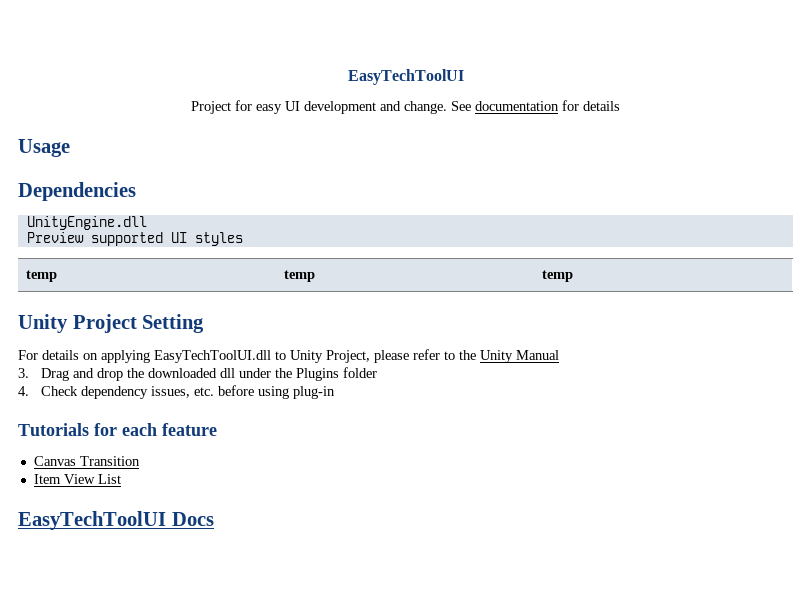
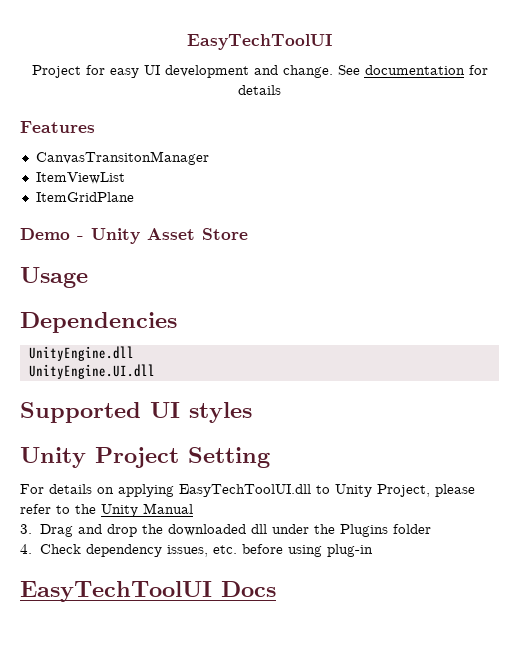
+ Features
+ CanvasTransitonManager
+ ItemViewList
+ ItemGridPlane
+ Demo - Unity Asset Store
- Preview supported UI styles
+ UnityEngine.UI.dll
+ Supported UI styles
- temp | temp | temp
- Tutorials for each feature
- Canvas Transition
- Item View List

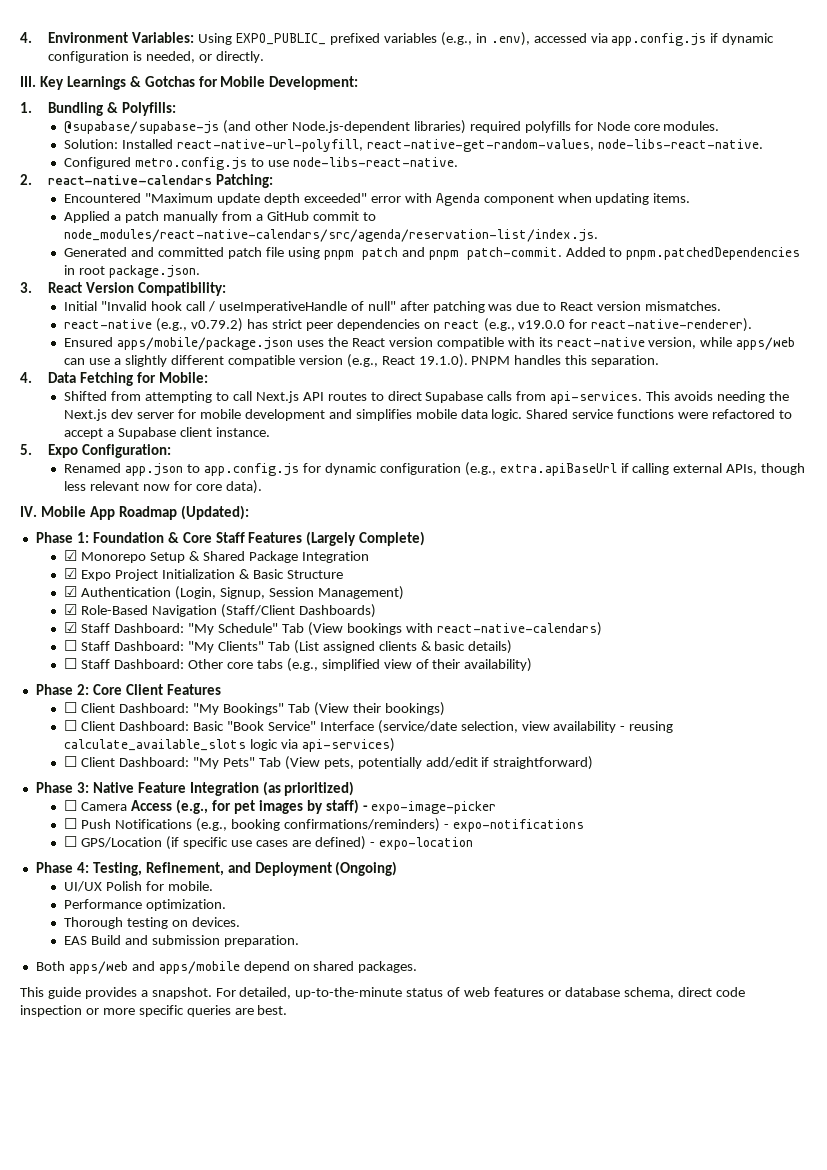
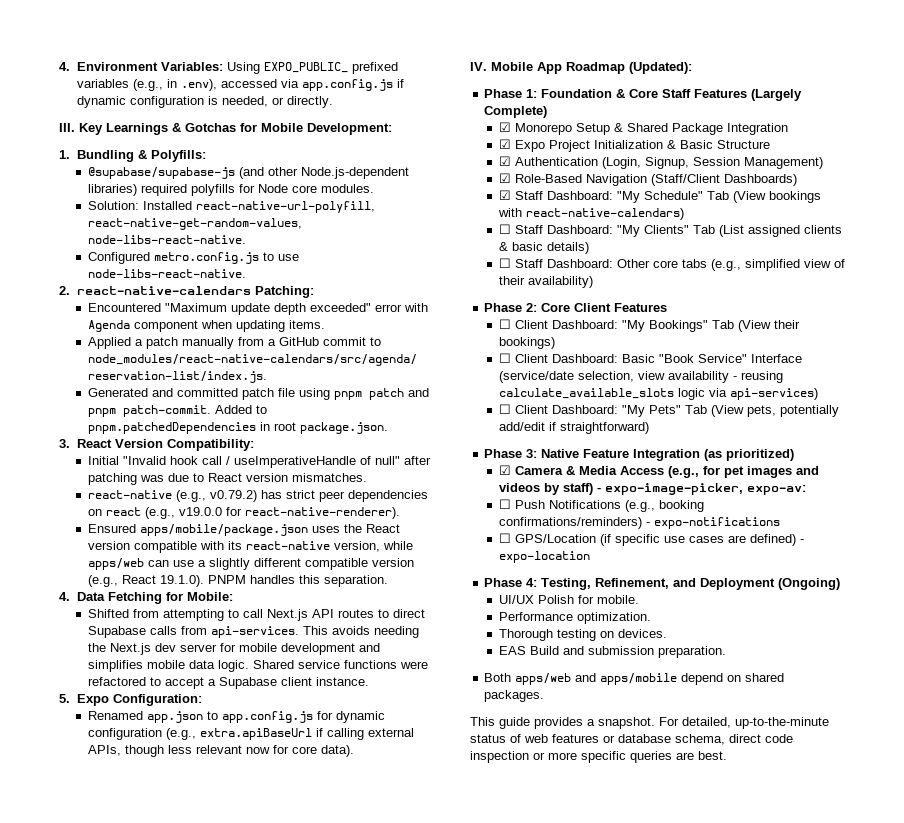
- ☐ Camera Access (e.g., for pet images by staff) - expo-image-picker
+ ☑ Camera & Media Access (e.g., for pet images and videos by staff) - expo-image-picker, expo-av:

■ ■ ■ ■ ■

• [Task prompt]: Look through the listing above and copy each line with the word "picker" in it.

• [Exercise result]:
- ☐ Camera Access (e.g., for pet images by staff) - expo-image-picker
+ ☑ Camera & Media Access (e.g., for pet images and videos by staff) - expo-image-picker, expo-av:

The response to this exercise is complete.